Hmm...seems most of what people do with a iPhone (outside of making calls) is better done with a real computer with a real keyboard.

Ok . . .

What are you trying to say?
post #7 of 97
Quote:
Originally Posted by JustReelFilms View Post

"There's no chance that the iPhone is going to get any significant market share. No chance," said Ballmer. "It's a $500 subsidized item. They may make a lot of money. But if you actually take a look at the 1.3 billion phones that get sold, I'd prefer to have our software in 60% or 70% or 80% of them, than I would to have 2% or 3%, which is what Apple might get."

-Steve Ballmer, 2007


I might be wrong, but isn't Apple's marketshare about 1-2% worldwide?

In February 2009 Apple managed 1.1% marketshare

Quote:
Now, a report from ABI Research indicates that Apple did in fact meet its goal for cellphone market share, coming in with a 1.1% market share for all cellphones worldwide.

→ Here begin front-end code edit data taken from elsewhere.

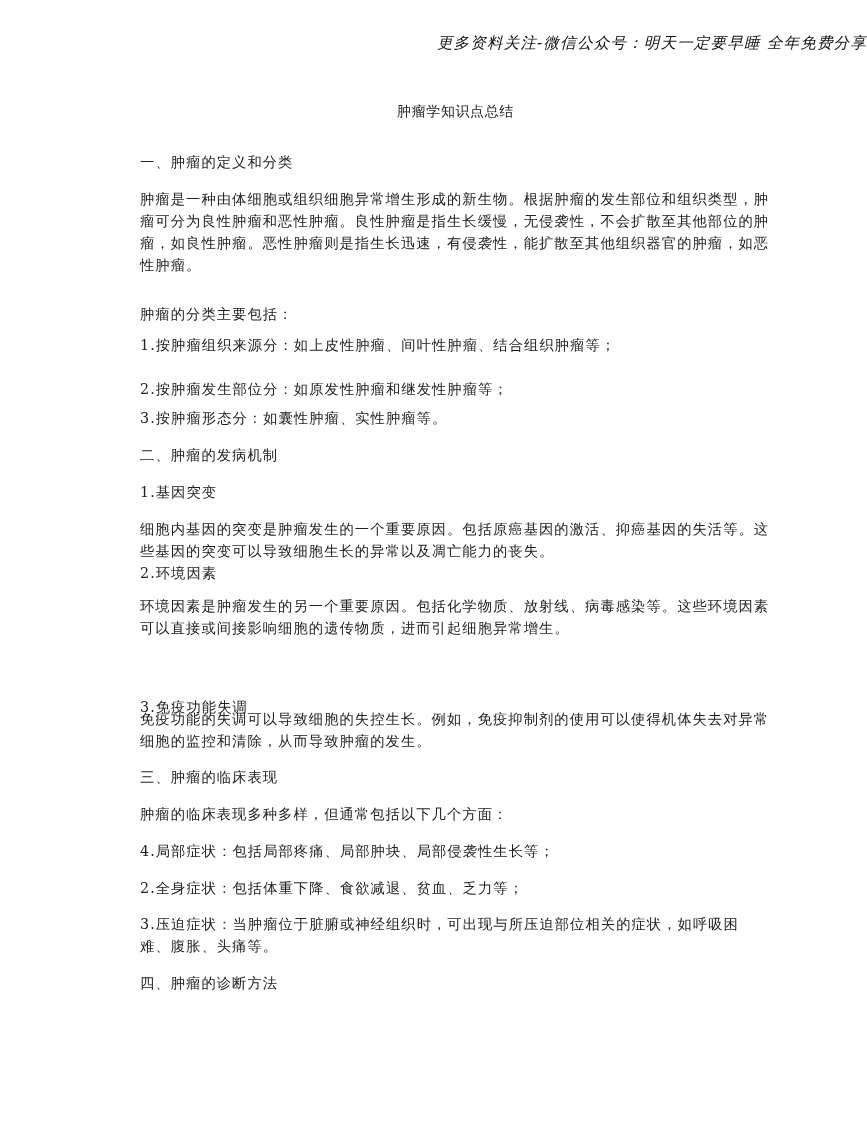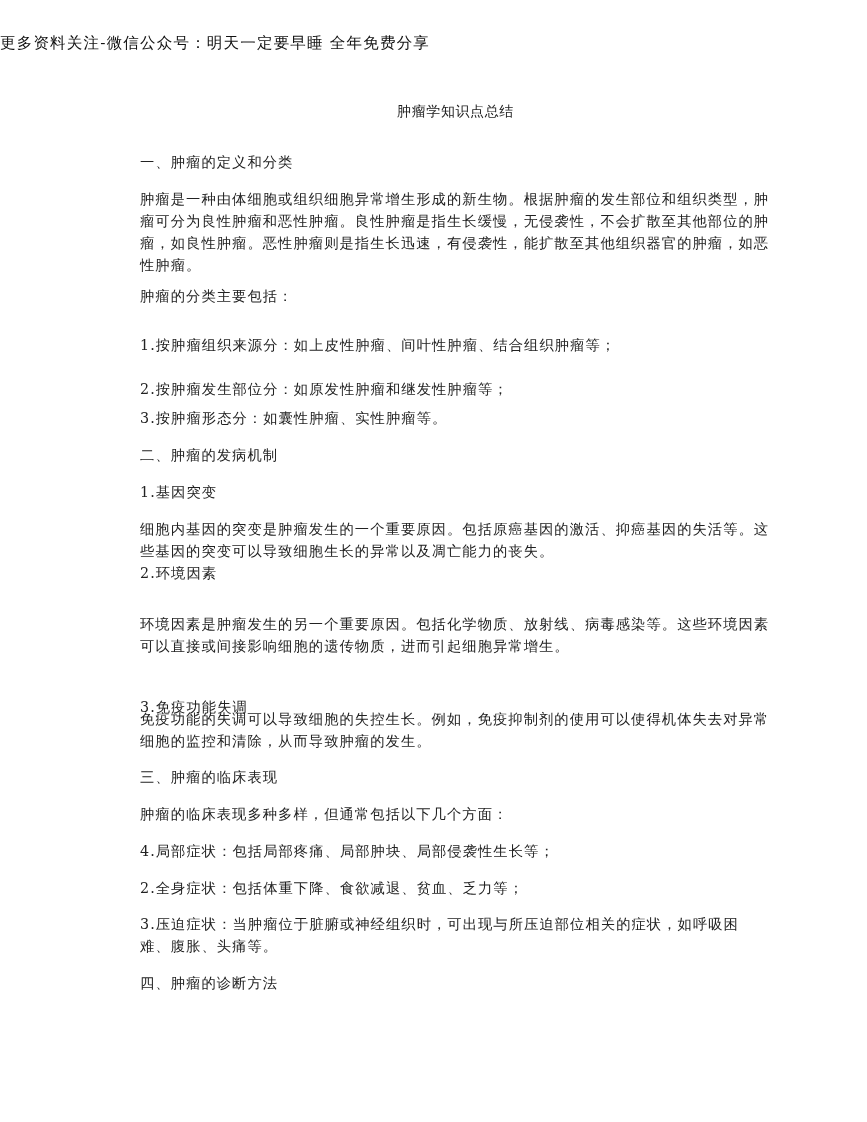"更多资料关注-微信公众号：明天一定要早睡 全年免费分享" .header-note { font-style: none -> italic; text-align: left -> right }
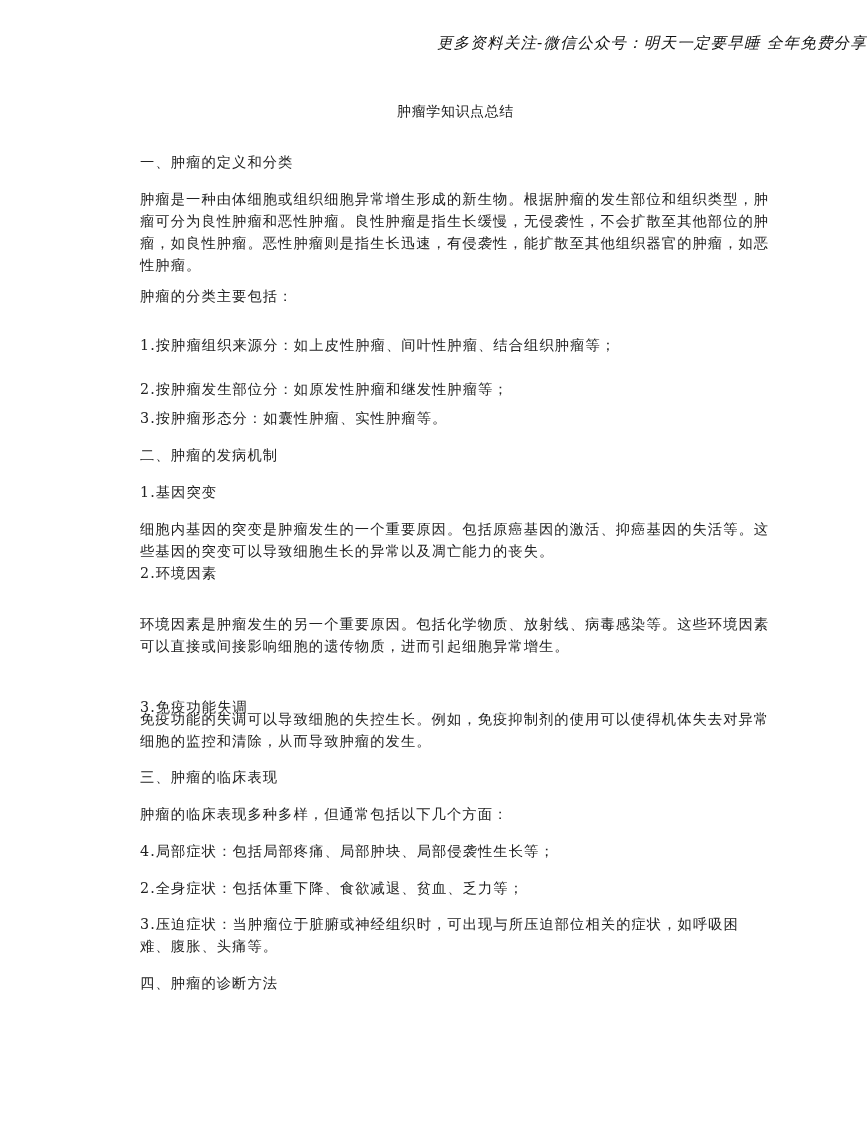"肿瘤的分类主要包括：" p.blk { top: 134px -> 152px }
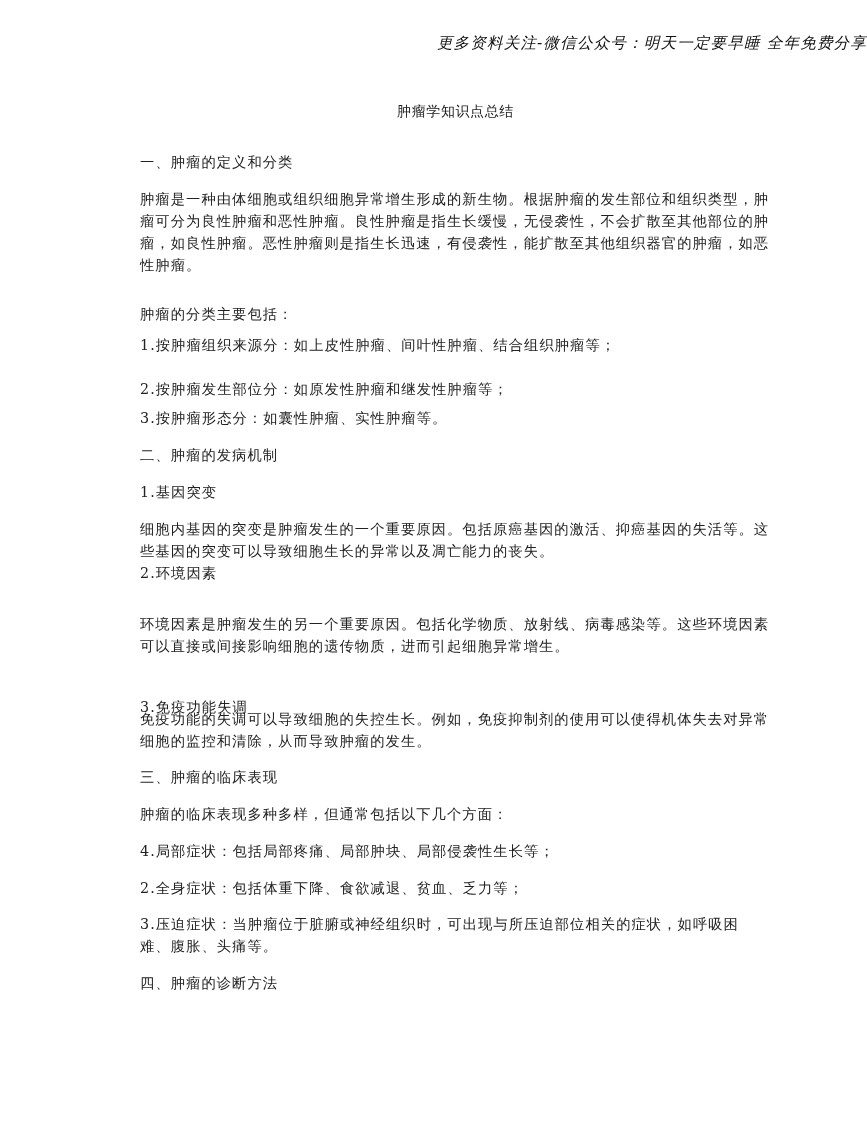"环境因素是肿瘤发生的另一个重要原因。包括化学物质、放射线、病毒感染等。这些环境因" p.blk { top: 462px -> 444px }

It's probably a little bit higher now, but I suspect it's still within the 2-3% Balmer was talking about.
post #8 of 97
first the iPhone and second his prediction of having 70% of the software on phones. it will be interesting to see if he has success with his prediction on the iPad. He doesn't have the imagination or vision to see where and how these products can be used, especially with the software store that Apple has built.
post #9 of 97
Quote:
Originally Posted by mrochester View Post

I might be wrong, but isn't Apple's marketshare about 1-2% worldwide?

In February 2009 Apple managed 1.1% marketshare



It's probably a little bit higher now, but I suspect it's still within the 2-3% Balmer was talking about.

17% of smartphones worldwide, and 2.5% of *all* mobile handsets.

Apple doesn't do cheap "dumbphones."
post #10 of 97
Quote:
Originally Posted by mrochester View Post

I might be wrong, but isn't Apple's marketshare about 1-2% worldwide?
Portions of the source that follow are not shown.